Uns dünkt, dass sich viele Jugendliche keine oder zu wenige Sorgen darüber machen, wenn es um ihre eigene Zukunft geht. Es gibt junge Leute, die kein Durchhaltevermögen haben. Viele Jugendliche von heute sind auch zu faul. Viele zum Glück nicht, denn sie wollen etwas erreichen. Etwas erreichen kann man nur, wenn man durchhält, was man sich vorgenommen hat, und wenn man weiss, was man will.

Viele geben sich in der Schule zu wenig Mühe. Sobald sie eine Lehrstelle haben, denken sie, sie könnten tun und lassen, was sie möchten.
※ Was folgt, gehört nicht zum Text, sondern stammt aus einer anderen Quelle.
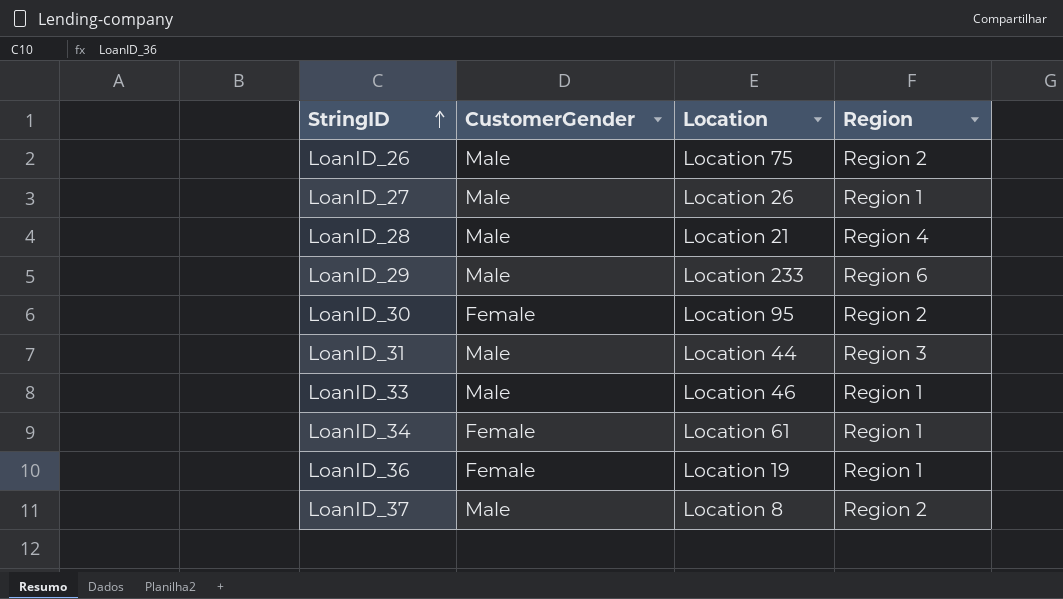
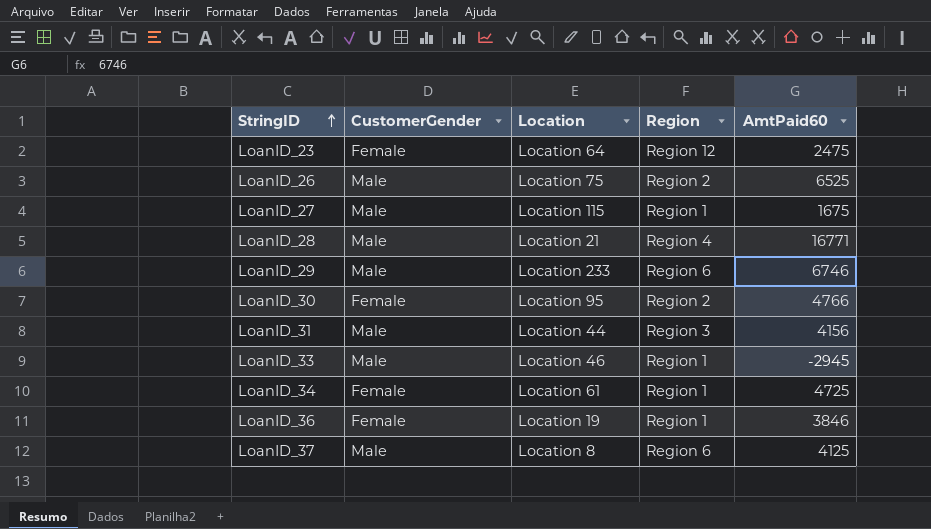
column AmtPaid60 | position: none -> 5
row LoanID_23: none -> Female | Location 64 | Region 12 | 2475
LoanID_27 | Location: Location 26 -> Location 115
LoanID_37 | Region: Region 2 -> Region 6

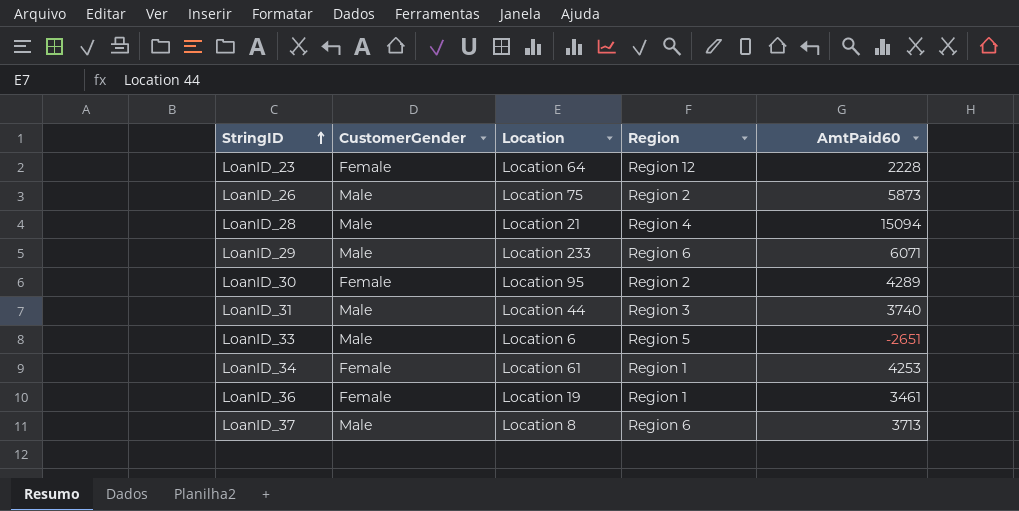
row LoanID_27: Male | Location 115 | Region 1 | 1675 -> none
LoanID_23 | AmtPaid60: 2475 -> 2228
LoanID_26 | AmtPaid60: 6525 -> 5873
LoanID_28 | AmtPaid60: 16771 -> 15094
LoanID_29 | AmtPaid60: 6746 -> 6071
LoanID_30 | AmtPaid60: 4766 -> 4289
LoanID_31 | AmtPaid60: 4156 -> 3740
LoanID_33 | Location: Location 46 -> Location 6
LoanID_33 | Region: Region 1 -> Region 5
LoanID_33 | AmtPaid60: -2945 -> -2651
LoanID_34 | AmtPaid60: 4725 -> 4253
LoanID_36 | AmtPaid60: 3846 -> 3461
LoanID_37 | AmtPaid60: 4125 -> 3713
Das Gegenteil ist der Fall: Sobald man eine Lehrstelle hat und der Lehrvertrag unterzeichnet ist, sollte man gleich viel arbeiten wie vorher – oder gar noch mehr! Sich für den Rest des Schuljahres zurücklehnen, das liegt sicher nicht drin. Sonst verpasst man zu viel Stoff, den man später gut gebrauchen könnte. Bei vielen Abschlussklassen-Schülern ist es jedoch so, dass ihre Leistungen sinken. Einige haben einfach keine Lust mehr zu arbeiten. Deshalb sitzen sie lieber zu Hause und «chillen». Dass sie es in der Lehre dann doppelt schwer haben werden, gute Leistungen zu erbringen, daran denken sie nicht im Geringsten.

«Man muss sich sehr früh für einen Beruf entscheiden», erklärte uns Marcel Boltshauser, der technische Leiter des Autohauses Willi. Marcel Boltshauser wuchs als Sohn eines Garagisten auf. Schon als kleiner Junge schraubte er immer gerne an etwas herum. Für ihn war es klar, dass er den Beruf des Automechanikers erlernen würde. Doch seine Eltern wollten, dass er die Kantonsschule besuche. Er hat dann seinen Traumberuf erlernt und arbeitet nun auch als Lehrlingsausbildner.

In dieser Funktion hat er eine prima Idee entwickelt, wie er die Automechaniker-Lehre besonders schmackhaft machen will. Weil er möchte, dass die Lernenden bei ihm auch noch neben der eigentlichen Arbeit etwas Spannendes zu tun haben und sich nicht langweilen, bietet er ihnen an, in der Freizeit ein geeignetes Auto im gesetzlichen Rahmen zu tunen. Der Kleinwagen, der schon in der Tiefgarage bereitsteht, soll innen mit Stangen verstärkt werden, und es sollen mehr Pferdestärken aus dem Motor herausgeholt werden. Am Schluss soll das ganze Team mit dem aufgemöbelten «Rennwagen» nach Italien fahren, um ihn dort auf einer Rennstrecke auf Herz und Nieren zu testen.

Mit seinem Projekt, dessen Dauer Marcel Boltshauser vorerst auf ein Jahr beschränken möchte, will er bewirken, dass sich die Lernenden fit halten für die Lehre und vollen Einsatz zeigen.

Wir meinen: Man sollte unbedingt durchhalten in der Lehre und Schule. Egal, wie schwer die Probleme manchmal sind, man findet immer eine Lösung. Die Lehrstelle ist etwas vom Wichtigsten im Leben. Es bringt uns nichts, wenn wir die Lehre abbrechen, weil wir dann umsonst die neun oder mehr Schuljahre absolviert haben. Im Leben kann man immer alles erreichen, sobald man weiss, was man will!